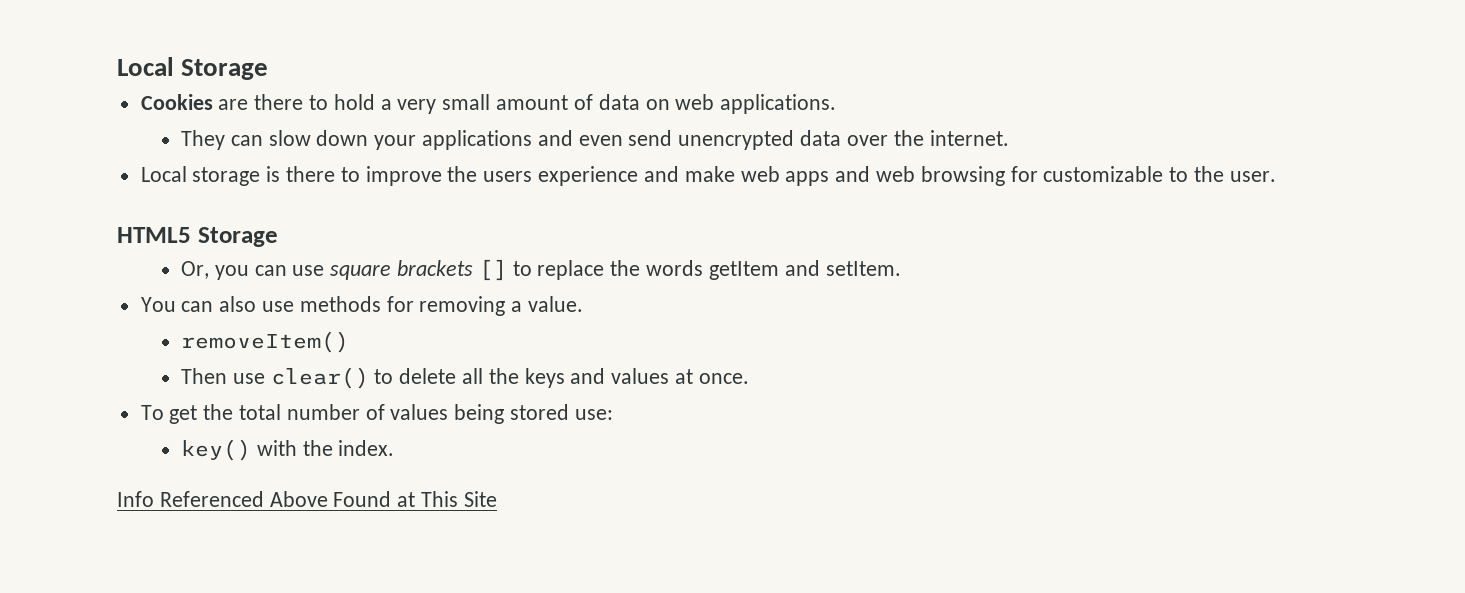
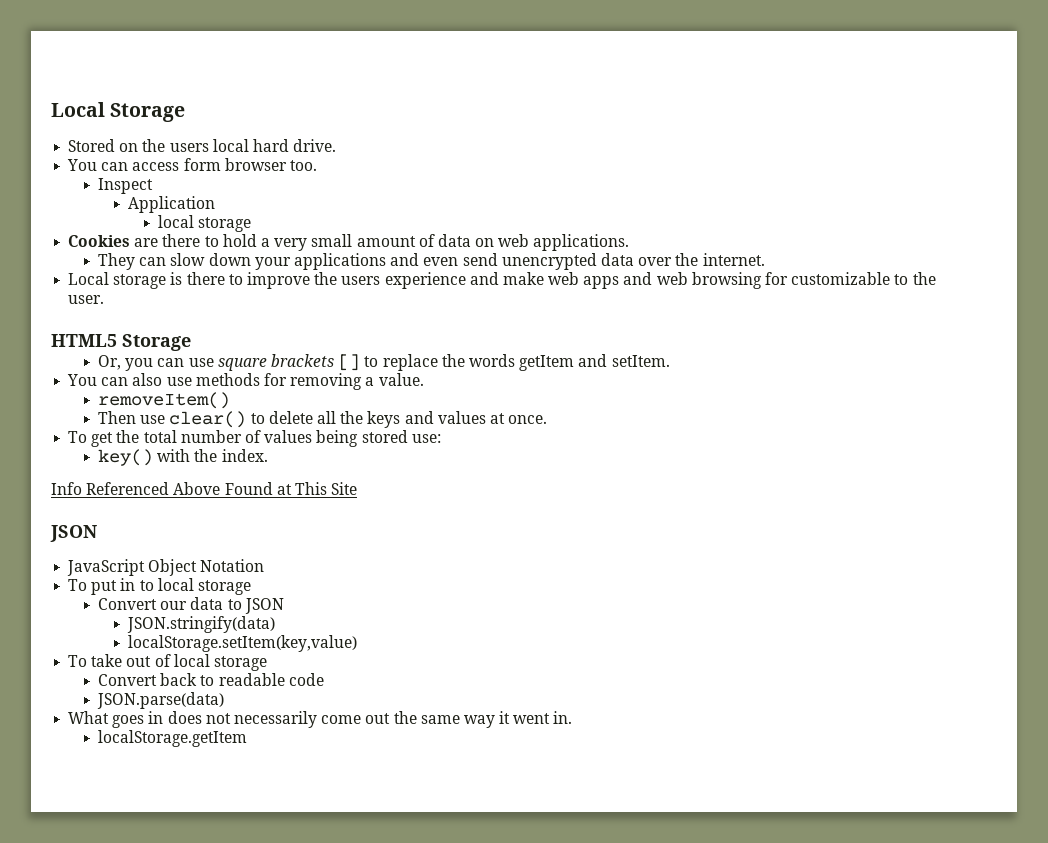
+ Stored on the users local hard drive.
+ You can access form browser too.
+ Inspect
+ Application
+ local storage
  Info Referenced Above Found at This Site
+ JSON
+ JavaScript Object Notation
+ To put in to local storage
+ Convert our data to JSON
+ JSON.stringify(data)
+ localStorage.setItem(key,value)
+ To take out of local storage
+ Convert back to readable code
+ JSON.parse(data)
+ What goes in does not necessarily come out the same way it went in.
+ localStorage.getItem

_____

Only the text of the material belongs in your copy, which must match the original exactly.

Completed exercise =
+ Stored on the users local hard drive.
+ You can access form browser too.
+ Inspect
+ Application
+ local storage
  Info Referenced Above Found at This Site
+ JSON
+ JavaScript Object Notation
+ To put in to local storage
+ Convert our data to JSON
+ JSON.stringify(data)
+ localStorage.setItem(key,value)
+ To take out of local storage
+ Convert back to readable code
+ JSON.parse(data)
+ What goes in does not necessarily come out the same way it went in.
+ localStorage.getItem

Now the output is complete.